**AIM OF THE TASK:** All that is needed is each line of the entries holding the word "fill", copied as it stands.

** INPUT follows **

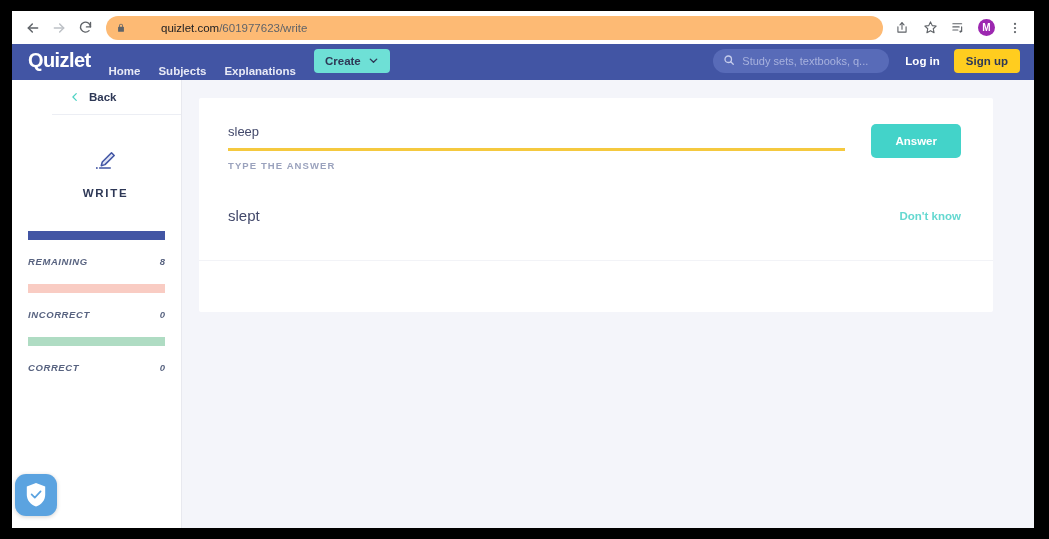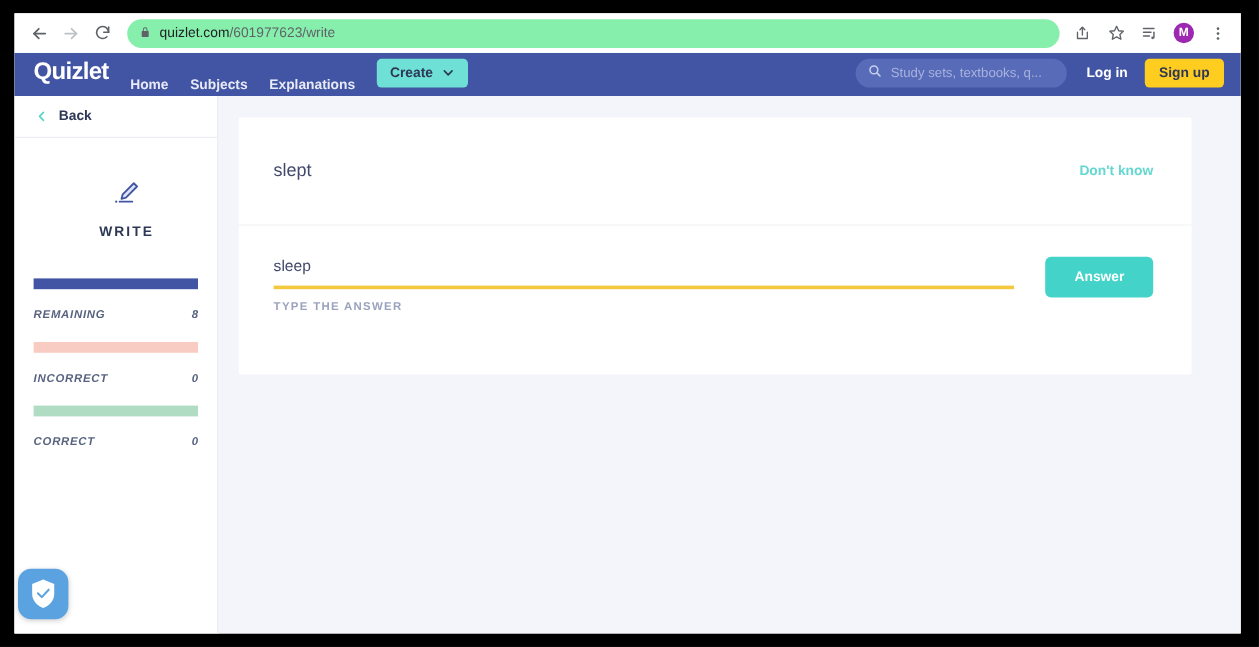--- a/index.html
+++ b/index.html
@@ -31,27 +31,28 @@
     display: flex; align-items: center; justify-content: center;
     color: #5f6368;
     border-radius: 50%;
     flex: 0 0 auto;
   }
   .nav-btn svg { display: block; }
   .nav-btn.disabled { color: #bdc1c6; }
   #omnibox {
     flex: 1 1 auto;
     height: 24px;
-    background: #86efac;
+    background: #fdba74;
     border-radius: 12px;
     display: flex;
     align-items: center;
     padding: 0 10px;
     margin: 0 6px 0 8px;
     min-width: 0;
+    gap: 28px;
   }
   #lock-icon { flex: 0 0 auto; margin-right: 7px; color: #5f6368; }
   #url-text {
     font-size: 11.5px;
     color: #5f6368;
     white-space: nowrap;
     overflow: hidden;
     text-overflow: ellipsis;
   }
   #url-text .host { color: #202124; }
@@ -155,20 +156,21 @@
     flex-direction: column;
     position: relative;
   }
   #back-row {
     height: 35px;
     display: flex;
     align-items: center;
     padding-left: 18px;
     gap: 9px;
     border-bottom: 1px solid #eceef4;
+    margin-left: 40px;
   }
   #back-row .chev { color: #4fd3c4; display: flex; }
   #back-label { font-size: 11.5px; color: #2e3856; font-weight: bold; }
 
   #mode-row {
     display: flex;
     align-items: center;
     gap: 11px;
     padding: 35px 0 0 18px;
     flex-direction: column;
@@ -428,31 +430,31 @@
         <svg width="24" height="26" viewBox="0 0 24 26" fill="#ffffff">
           <path d="M12 1 2.8 4.6v8.1c0 5.4 3.9 10.2 9.2 11.9 5.3-1.7 9.2-6.5 9.2-11.9V4.6z"></path>
           <polyline points="7.6 12.4 10.8 15.6 16.6 9.4" fill="none" stroke="#5ba3e0" stroke-width="1.7" stroke-linecap="round" stroke-linejoin="round"></polyline>
         </svg>
       </div>
     </div>
 
     <div id="main">
       <div id="card">
 
-        <div id="term-row">
-          <div id="term-text">slept</div>
-          <div id="dont-know">Don't know</div>
-        </div>
-
         <div id="answer-row">
           <div id="answer-field">
             <div id="answer-value" placeholder="Type the answer">sleep</div>
             <div id="answer-underline"></div>
             <div id="answer-hint">TYPE THE ANSWER</div>
           </div>
           <div id="answer-btn">Answer</div>
         </div>
 
+        <div id="term-row">
+          <div id="term-text">slept</div>
+          <div id="dont-know">Don't know</div>
+        </div>
+
       </div>
     </div>
 
   </div>
 </div>
 
 </body></html>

** End of INPUT **

**ANSWER SECTION:**
         <svg width="24" height="26" viewBox="0 0 24 26" fill="#ffffff">
           <polyline points="7.6 12.4 10.8 15.6 16.6 9.4" fill="none" stroke="#5ba3e0" stroke-width="1.7" stroke-linecap="round" stroke-linejoin="round"></polyline>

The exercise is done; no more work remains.